代宗が陜に居た時、谞は考功郎中と南曹の二つの印を懐に歩いて行在に赴いた。上(代宗)はこれを見て言った、「疾風に勁草を知る、果たして信ずるに足る」。御史中丞にしようとしたが、元載に排され、河東道租庸塩鉄等使となった。当時、関輔は大旱であり、谞が入朝して会計を報告すると、代宗は便殿に召して谞に問うた、「酒の専売の利益は、一年の出入りがどれほどか」。谞はしばらく答えなかった。上は再び問うた。谞は答えて言った、「臣は考えていることがあります」。上は言った、「何を思うのか」。答えて言った、「臣は河東から来る途中、三百里の間、農民が愁嘆し、穀物や豆がまだ種を下ろしていないのを見ました。誠に陛下が心を痛め、まず人の疾苦を問われると思いましたが、却って臣に利益を責められました。孟子は言います、国を治める者は仁義のみ、何を以て利を為さんや、と。それ故に敢えて直ちに対えなかったのです」。上は前に座り寄って言った、「公の言がなければ、私はこれを聞かなかったであろう」。左司郎中に任じられた。上は時折事を訪ねられたが、執政者はこれを忌み、虔州刺史に出され、饒・廬・亳の三州刺史を歴任した。入朝して右金吾将軍となった。

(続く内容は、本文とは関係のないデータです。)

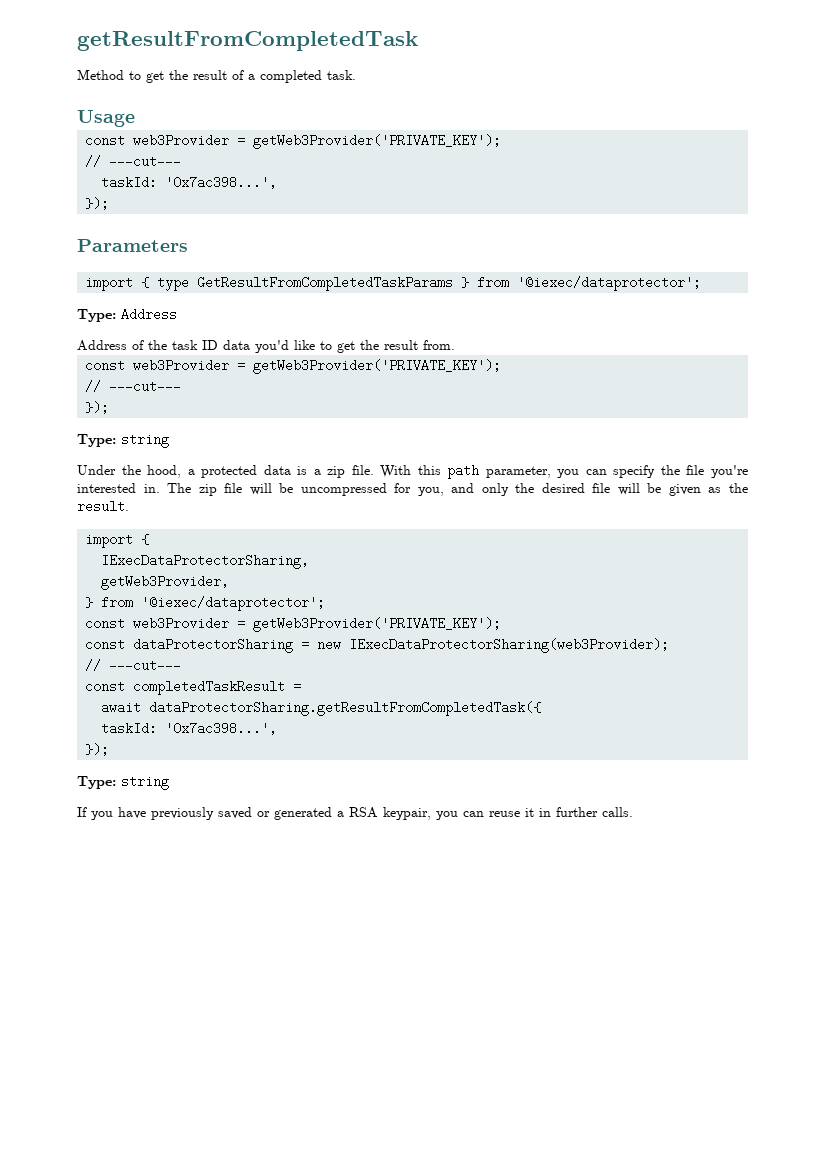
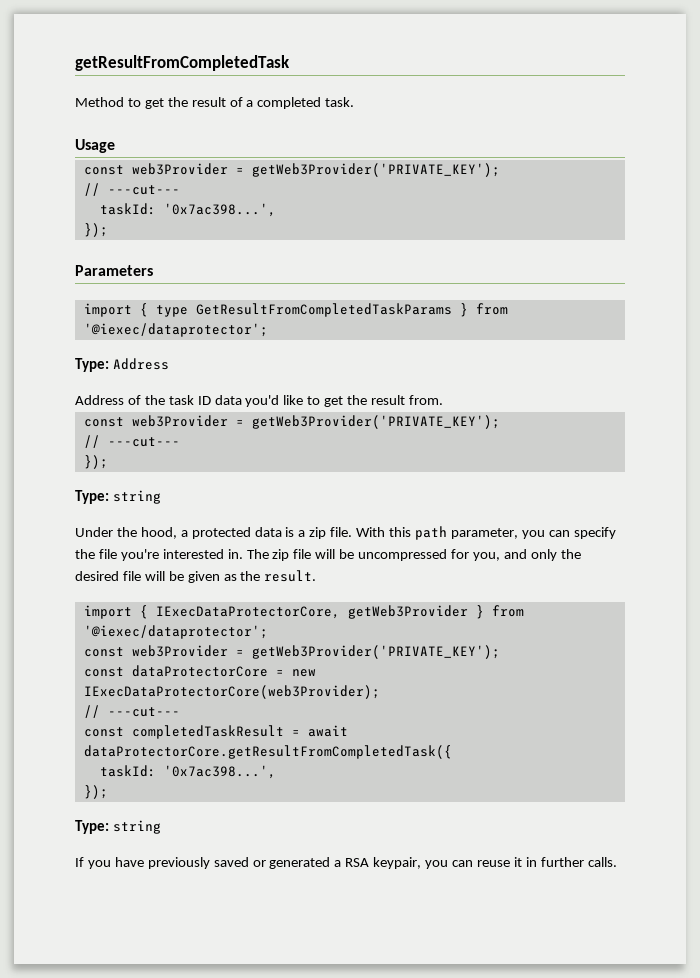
  The zip file will be uncompressed for you, and only the desired file will be given as the result.
- import {
- IExecDataProtectorSharing,
- getWeb3Provider,
- } from '@iexec/dataprotector';
+ import { IExecDataProtectorCore, getWeb3Provider } from '@iexec/dataprotector';
- const dataProtectorSharing = new IExecDataProtectorSharing(web3Provider);
+ const dataProtectorCore = new IExecDataProtectorCore(web3Provider);
- const completedTaskResult =
- await dataProtectorSharing.getResultFromCompletedTask({
+ const completedTaskResult = await dataProtectorCore.getResultFromCompletedTask({

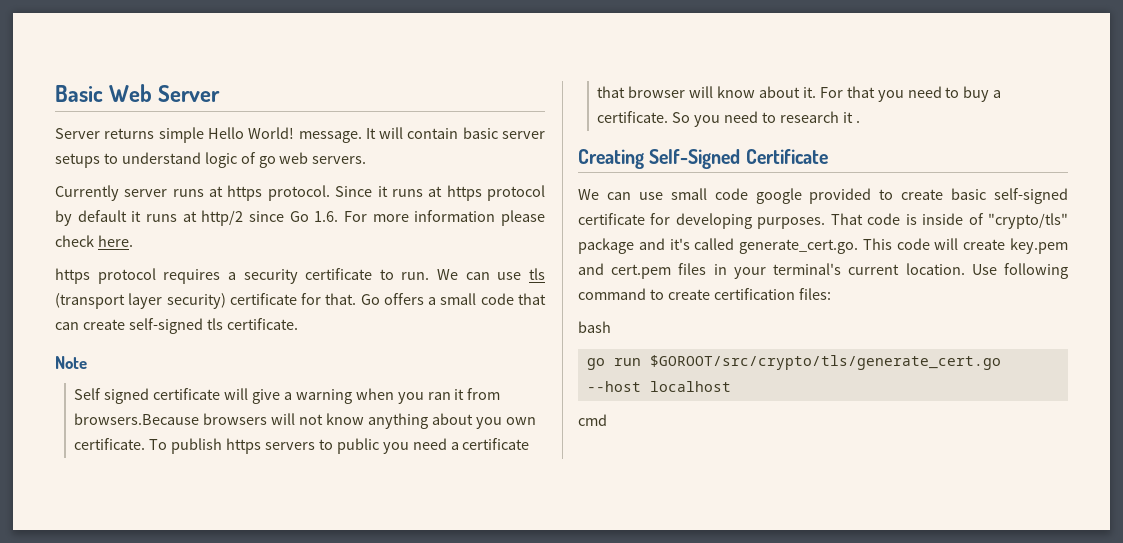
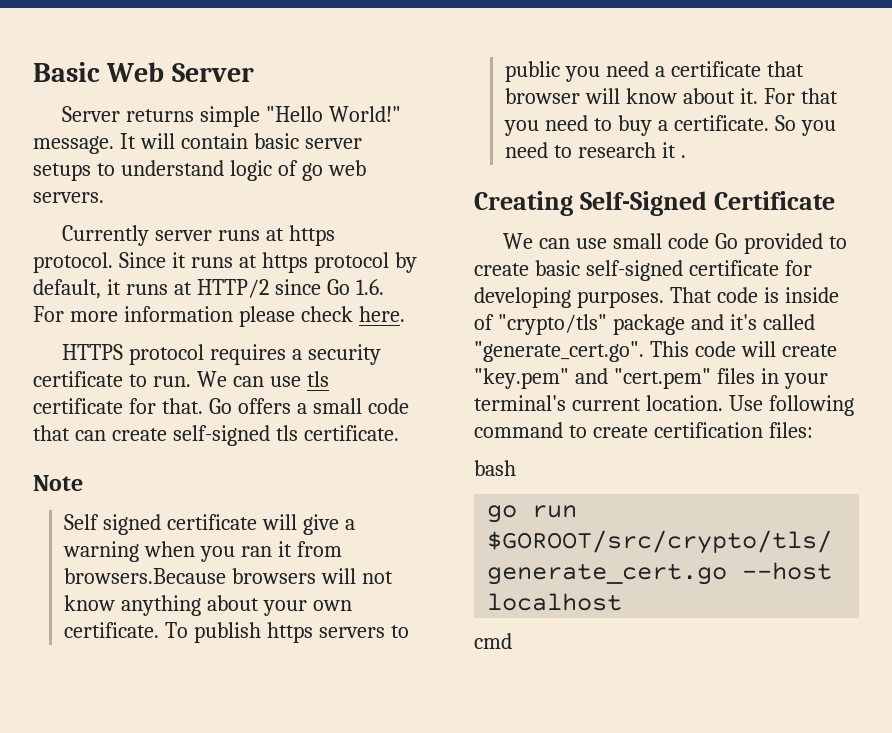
- Server returns simple Hello World! message.
+ Server returns simple "Hello World!" message.
- Since it runs at https protocol by default it runs at http/2 since Go 1.6. For more information please check here.
+ Since it runs at https protocol by default, it runs at HTTP/2 since Go 1.6. For more information please check here.
- https protocol requires a security certificate to run.
+ HTTPS protocol requires a security certificate to run.
- We can use tls (transport layer security) certificate for that.
+ We can use tls certificate for that.
- Self signed certificate will give a warning when you ran it from browsers.Because browsers will not know anything about you own certificate.
+ Self signed certificate will give a warning when you ran it from browsers.Because browsers will not know anything about your own certificate.
- We can use small code google provided to create basic self-signed certificate for developing purposes.
+ We can use small code Go provided to create basic self-signed certificate for developing purposes.
- That code is inside of "crypto/tls" package and it's called generate_cert.go. This code will create key.pem and cert.pem files in your terminal's current location.
+ That code is inside of "crypto/tls" package and it's called "generate_cert.go". This code will create "key.pem" and "cert.pem" files in your terminal's current location.

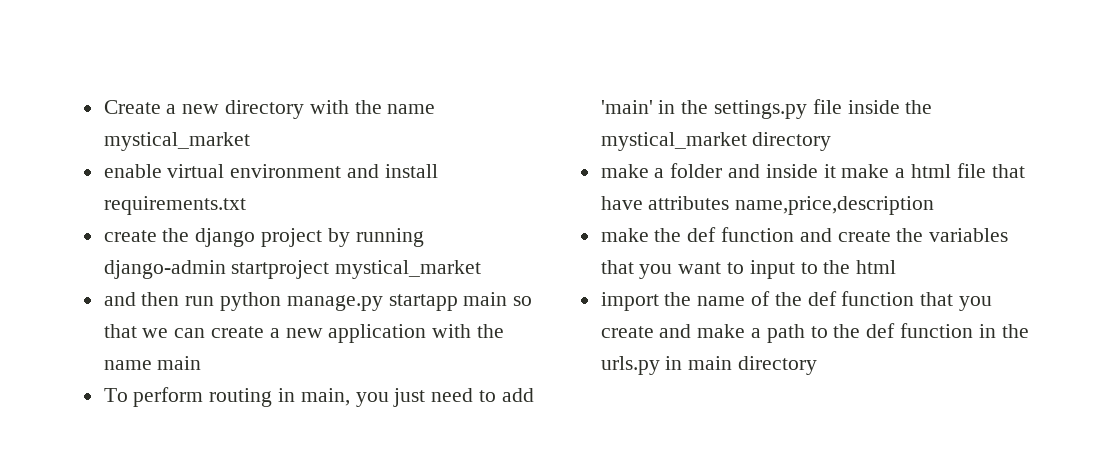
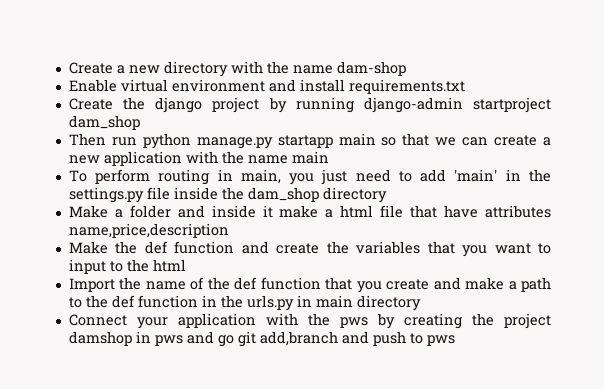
- Create a new directory with the name mystical_market
- enable virtual environment and install requirements.txt
+ Create a new directory with the name dam-shop
+ Enable virtual environment and install requirements.txt
- create the django project by running django-admin startproject mystical_market
- and then run python manage.py startapp main so that we can create a new application with the name main
+ Create the django project by running django-admin startproject dam_shop
+ Then run python manage.py startapp main so that we can create a new application with the name main
- To perform routing in main, you just need to add 'main' in the settings.py file inside the mystical_market directory
- make a folder and inside it make a html file that have attributes name,price,description
+ To perform routing in main, you just need to add 'main' in the settings.py file inside the dam_shop directory
+ Make a folder and inside it make a html file that have attributes name,price,description
- make the def function and create the variables that you want to input to the html
+ Make the def function and create the variables that you want to input to the html
- import the name of the def function that you create and make a path to the def function in the urls.py in main directory
+ Import the name of the def function that you create and make a path to the def function in the urls.py in main directory
+ Connect your application with the pws by creating the project damshop in pws and go git add,branch and push to pws

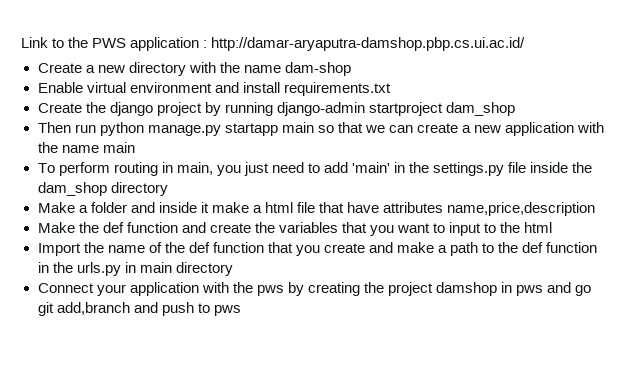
+ Link to the PWS application : http://damar-aryaputra-damshop.pbp.cs.ui.ac.id/

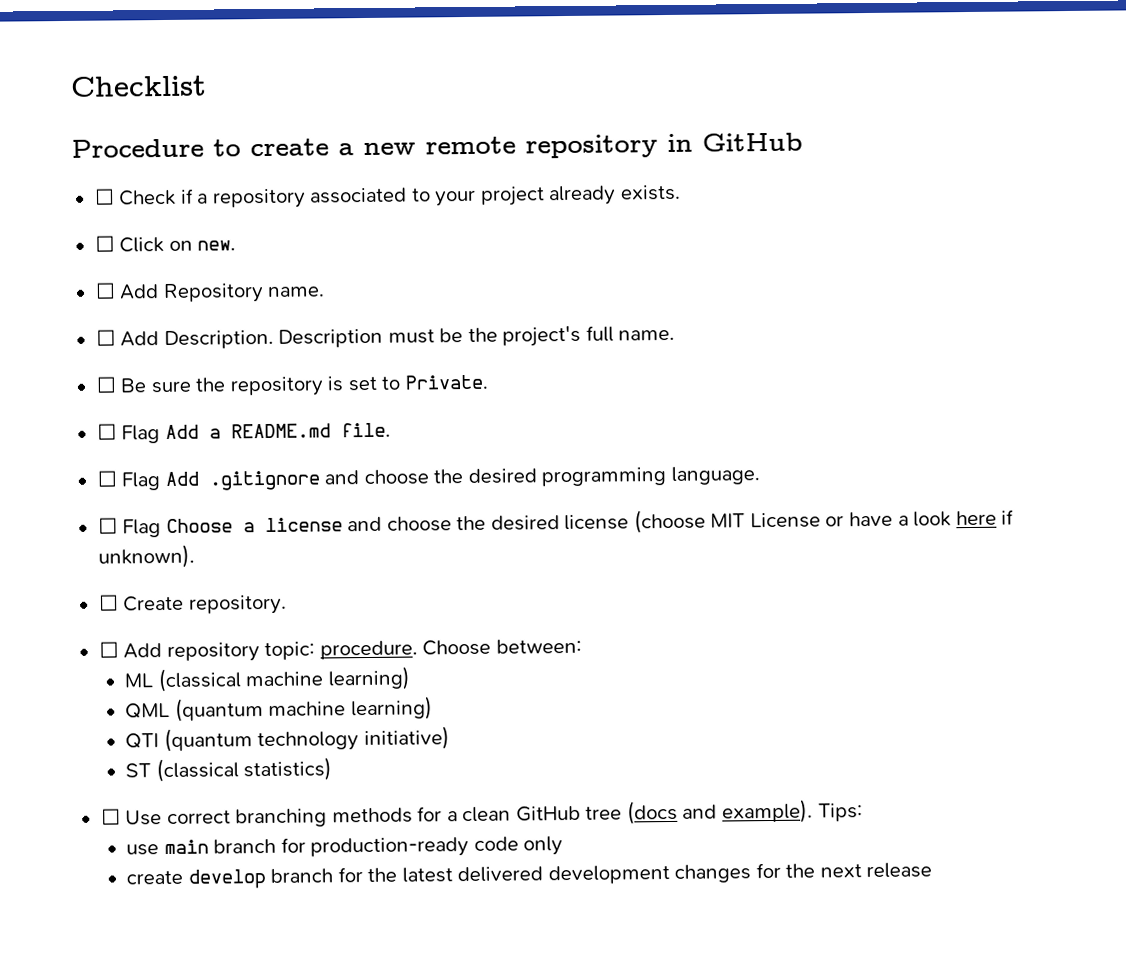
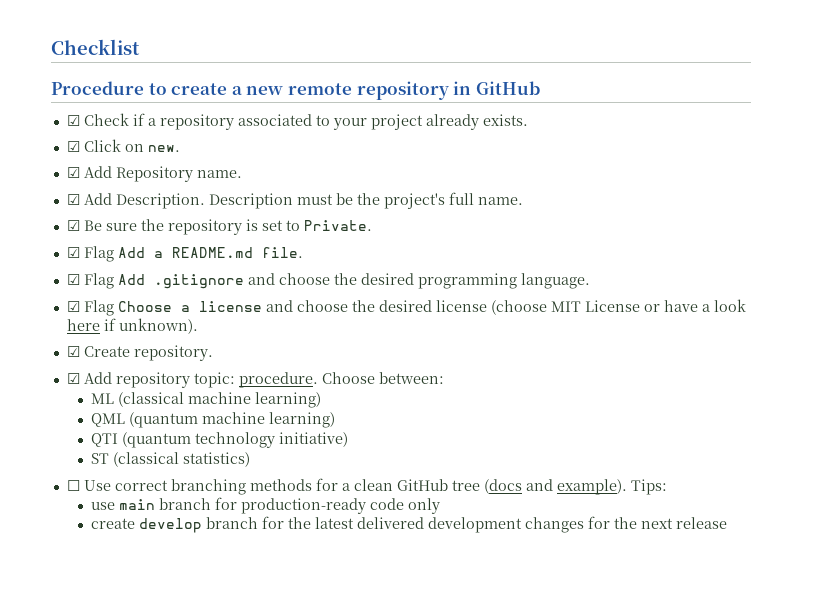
- ☐ Check if a repository associated to your project already exists.
+ ☑ Check if a repository associated to your project already exists.
- ☐ Click on new.
+ ☑ Click on new.
- ☐ Add Repository name.
+ ☑ Add Repository name.
- ☐ Add Description.
+ ☑ Add Description.
- ☐ Be sure the repository is set to Private.
+ ☑ Be sure the repository is set to Private.
- ☐ Flag Add a README.md file.
+ ☑ Flag Add a README.md file.
- ☐ Flag Add .gitignore and choose the desired programming language.
+ ☑ Flag Add .gitignore and choose the desired programming language.
- ☐ Flag Choose a license and choose the desired license (choose MIT License or have a look here if unknown).
+ ☑ Flag Choose a license and choose the desired license (choose MIT License or have a look here if unknown).
- ☐ Create repository.
+ ☑ Create repository.
- ☐ Add repository topic: procedure.
+ ☑ Add repository topic: procedure.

建中初年、上(徳宗)は刑名をもって天下を治め、百官は震え恐れた。当時十月は屠殺を禁じていたが、山陵に近いため、禁令は益々厳しかった。尚父・汾陽王郭子儀の隷人が羊を殺して持ち込んだのを、門番が気づき、谞はこれを列挙して奏上した。上は強きを畏れぬ者と認め、累次にわたり宣諭を遣わした。ある者が谞に言った、「郭公は社稷の功がある、どうして覆い隠さないのか」。谞は笑って言った、「お前の理解できるところではない。郭公は威権が甚だ盛んであり、上は新たに即位され、必ずや党与する者が多いと思っておられる。今その細かな過失を発覚させて、権力を弄ばないことを明らかにするのだ。私は上には事君の道を尽くし、下には大臣を安んずる、これもまた良くないか」。当時、朝廷に別に三司を置いて庶獄を決し、争う者は登聞鼓を打ち鳴らした。谞は上疏して言った、「諫鼓や謗木が設けられたのは、幽枉を達し、直言を延ばすためである。今、軽薄狡猾の者が鼓槌を取って鼓を鳴らし、初めは天聴を動かすも、結局は些細な事柄に終わる。もしそうであるなら、どうして吏の治理を用いようか」。上はこれを然りとし、全てを有司に帰した。谞は法吏が文を舞い、多く宿怨を抱いているとして、『獄官箴』を献じて諷諫した。間もなく、親交のあった僧が法に触れたことに連座し、閬州司馬に貶された。右庶子に徴され、千牛上将軍に改められた。吐蕃が侵入した時、間もなく吏部侍郎・兼御史大夫に任じられ、吐蕃使となったが、行かなかった。間もなく、太子賓客・兵部侍郎・河南尹・東都副留守に転じた。
谞は河南尹として凡そ五代にわたり官を為し、政務を視るに当たって、正しい処罰を下さず、贓罪についても自白を強要せず、寛厚で和易を以て治めた。貞元九年十一月、病により終えた。享年七十五。礼部尚書を追贈された。
【贊】
史臣が曰く、李揆は発言して心を潤し、幸いに明主に遇ったが、賢を蔽い位に固執し、終には人を令するに足らなかった。陳少遊は勢利に逐われて時流に従い、盧鸑は権要に事えて巧みに官を為し、その言を察し行いを観るに、皆称すべきところがない。薛涵は節行が著しく聞こえ、裴谞は和易を以て治め、ほぼ仁に近い。
贊して曰く、李揆・陳少遊・盧鸑は、言行真実ならず。薛涵・裴谞は和易、ほぼ仁に近し。